==== Listed records ====
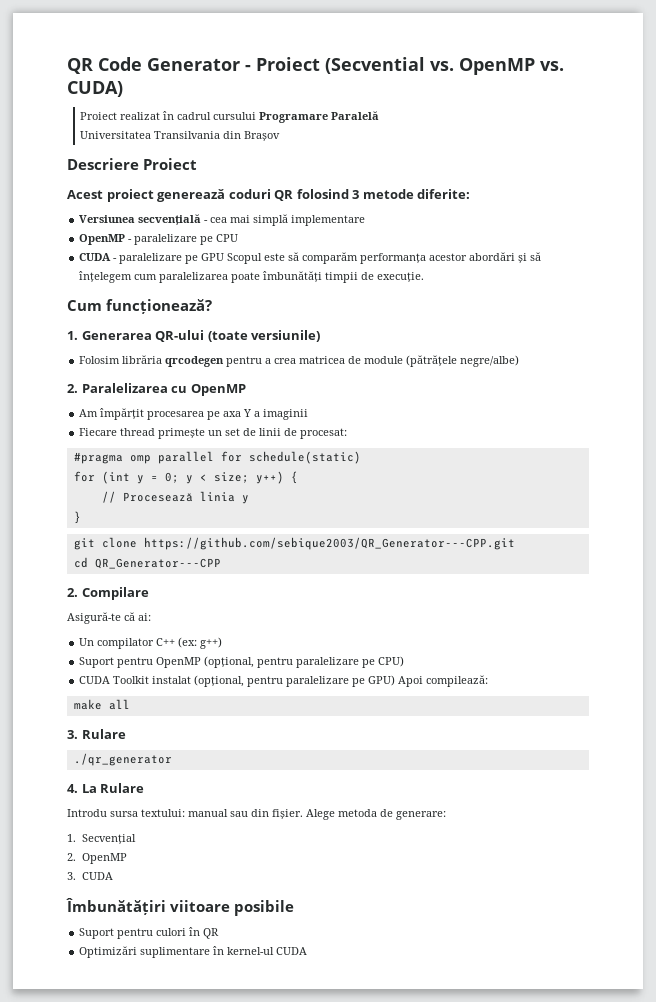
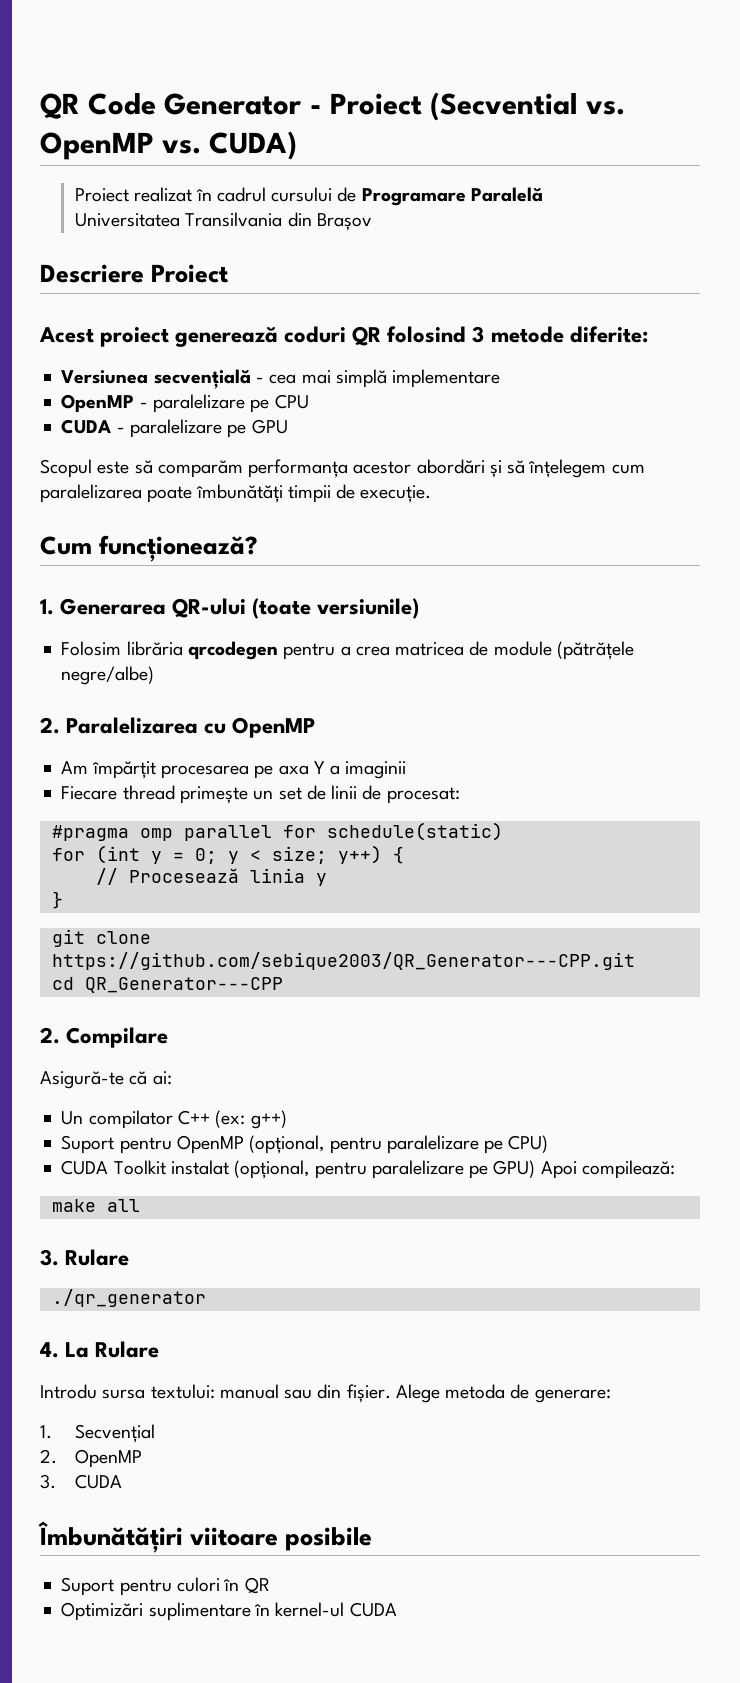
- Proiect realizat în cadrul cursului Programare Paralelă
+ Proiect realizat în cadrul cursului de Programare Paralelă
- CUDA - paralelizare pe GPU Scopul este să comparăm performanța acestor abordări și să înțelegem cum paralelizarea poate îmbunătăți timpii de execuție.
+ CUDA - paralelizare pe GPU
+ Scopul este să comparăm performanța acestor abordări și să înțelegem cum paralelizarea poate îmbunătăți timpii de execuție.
====
==== Listed records ====
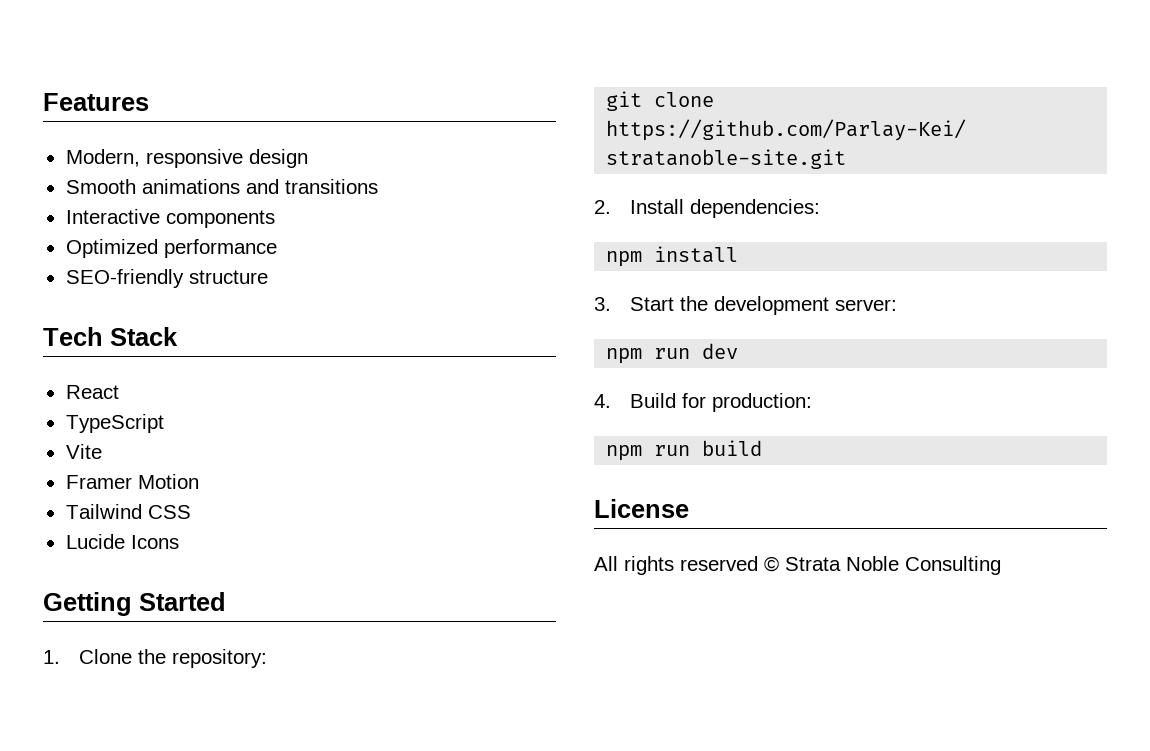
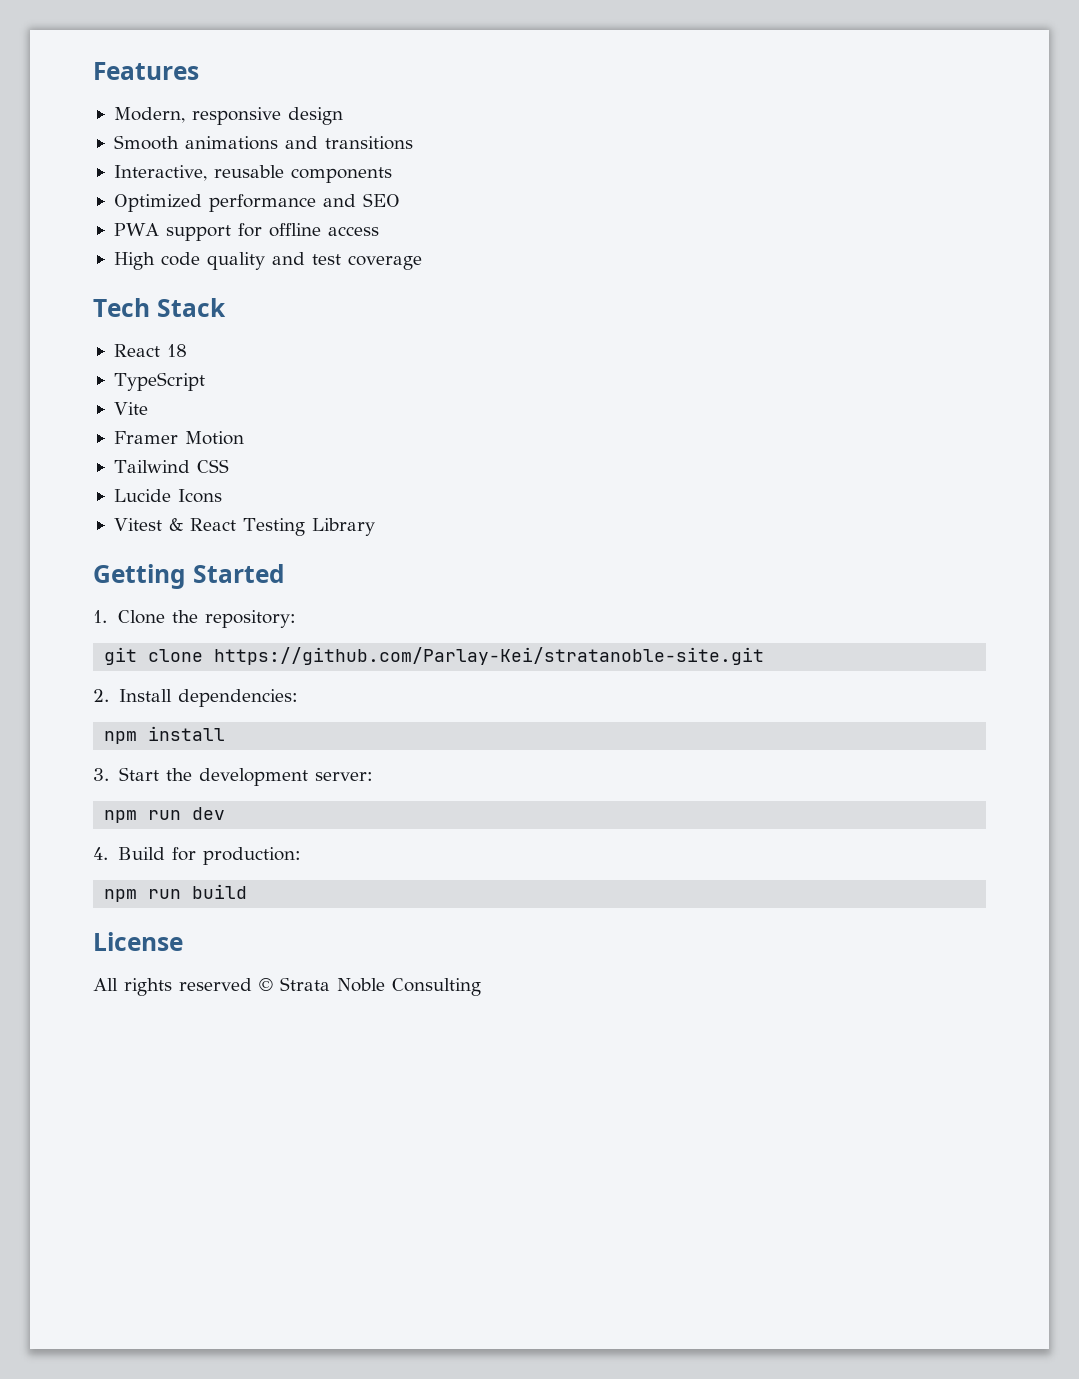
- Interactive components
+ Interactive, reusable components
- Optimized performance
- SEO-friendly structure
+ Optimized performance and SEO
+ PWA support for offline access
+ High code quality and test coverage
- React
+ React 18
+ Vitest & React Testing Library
====
Requirement:
Give only the lines from the one holding "performance and SEO" through the one holding "React Testing Library", each restated exactly as it appears above.

Problem solution:
+ Optimized performance and SEO
+ PWA support for offline access
+ High code quality and test coverage
- React
+ React 18
+ Vitest & React Testing Library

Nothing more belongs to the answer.